Using Python and Google Cloud Vision to Automate my Algebra Homework — Cloud Vision API Tutorial

Siddak BathSiddak Bath
8 min read

Recently, I used the Google Cloud Vision API to create a Python script that takes an image of my linear functions algebra homework and plots the graph of the linear equation for each question. In this tutorial, I will be showing you how I did this and how you can too. We will be learning about what the Cloud Vision API is and how to use it with Python.

What is the Cloud Vision API?

Cloud Vision is a Google Cloud API. Basically, Google Cloud APIs allow us to interact with GCP services. (Note: If you do not know what an API is, check out my post explaining APIs in detail.)

Google Cloud APIs are programmatic interfaces to Google Cloud Platform services.

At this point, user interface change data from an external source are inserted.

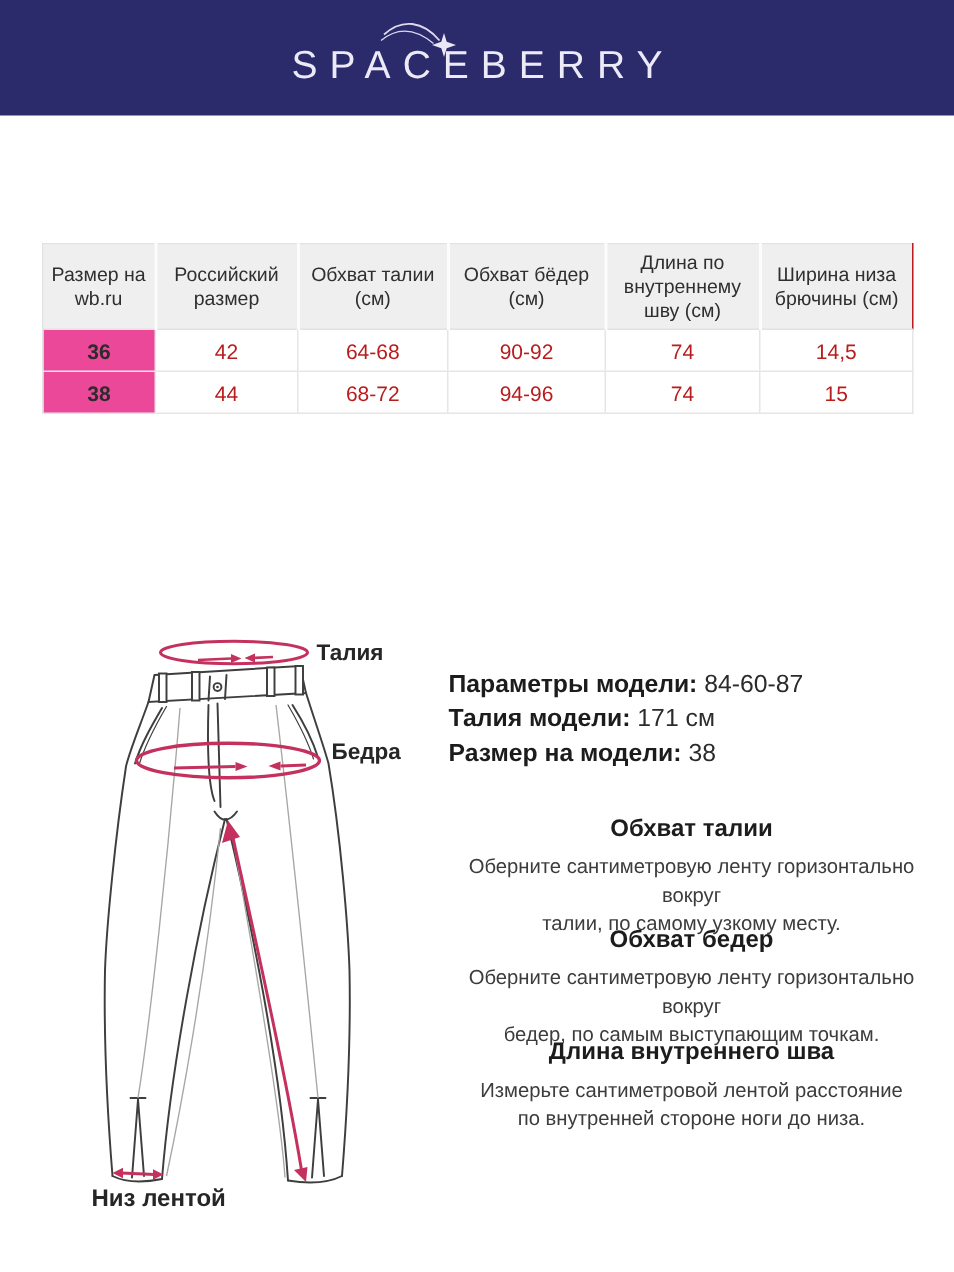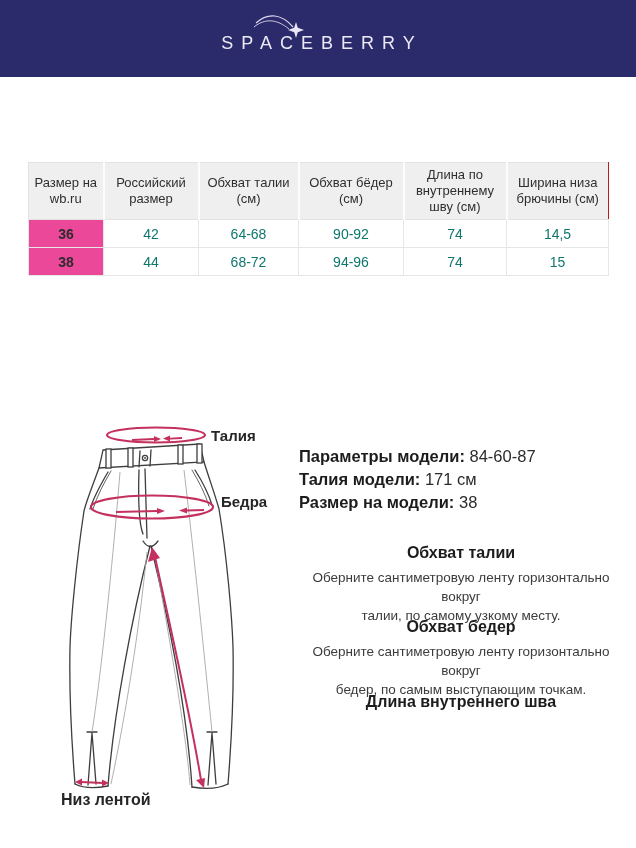"SPACEBERRY" .brand-logo { font-size: 18px -> 26px }
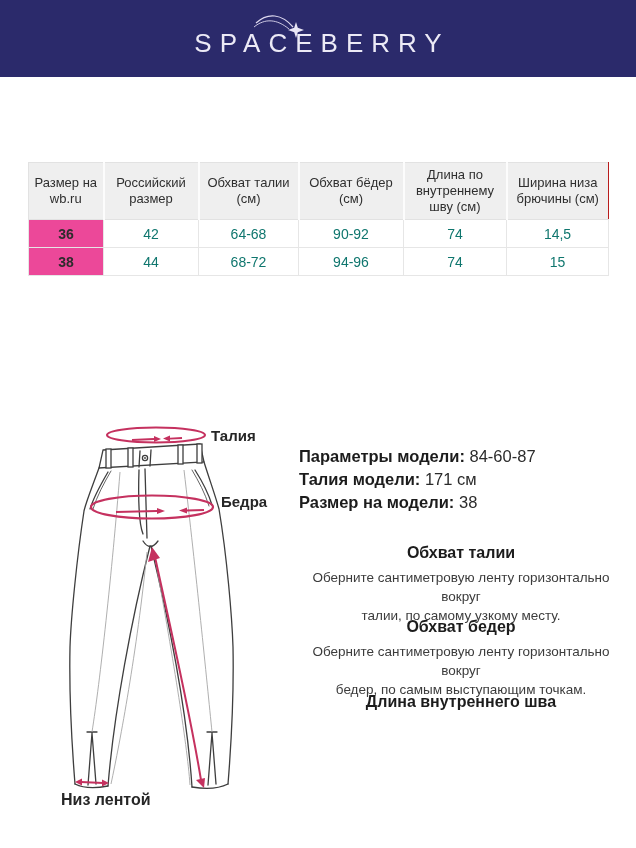"42" .size-table td { color: #0f766e -> #b91c1c }
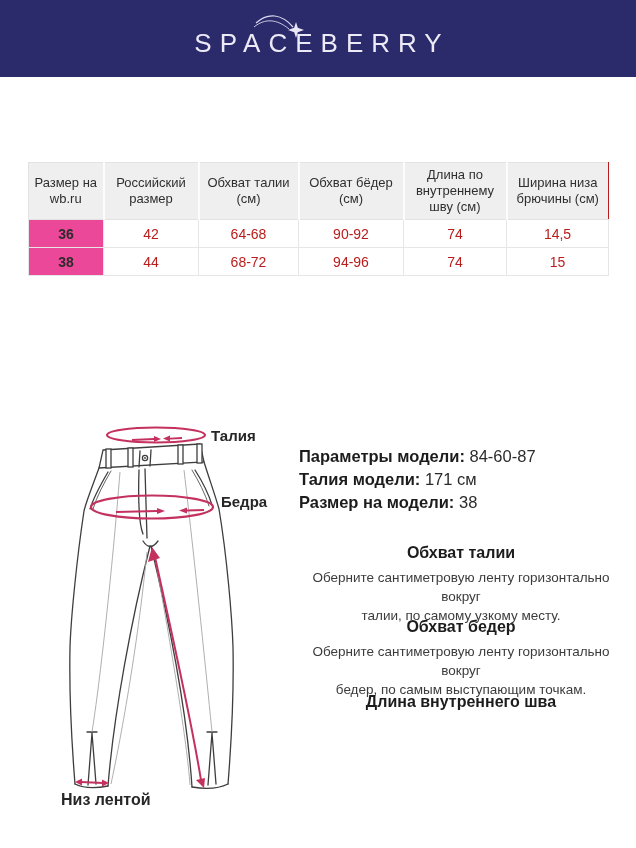"Измерьте сантиметровой лентой расстояние" div.guide-text { html: none -> <div>Измерьте сантиметровой лентой расстояние по внутренней стороне ноги до низа.</div> }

They are a key part of Google Cloud Platform, allowing you to easily add the power of everything from computing to networking to storage to machine-learning-based data analysis to your applications.

https://cloud.google.com/apis/docs/overview

Google Cloud offers a range of machine learning APIs, including the Speech-to-Text API, the Cloud Translation API, the Cloud Natural Language API and the Cloud Vision API. With these machine learning APIs, we can access Google’s pre-trained machine learning models with an API request (this could be done using REST or Google’s client libraries — more on this later).

So, instead of training a machine learning model ourselves, we can use a Google Cloud API.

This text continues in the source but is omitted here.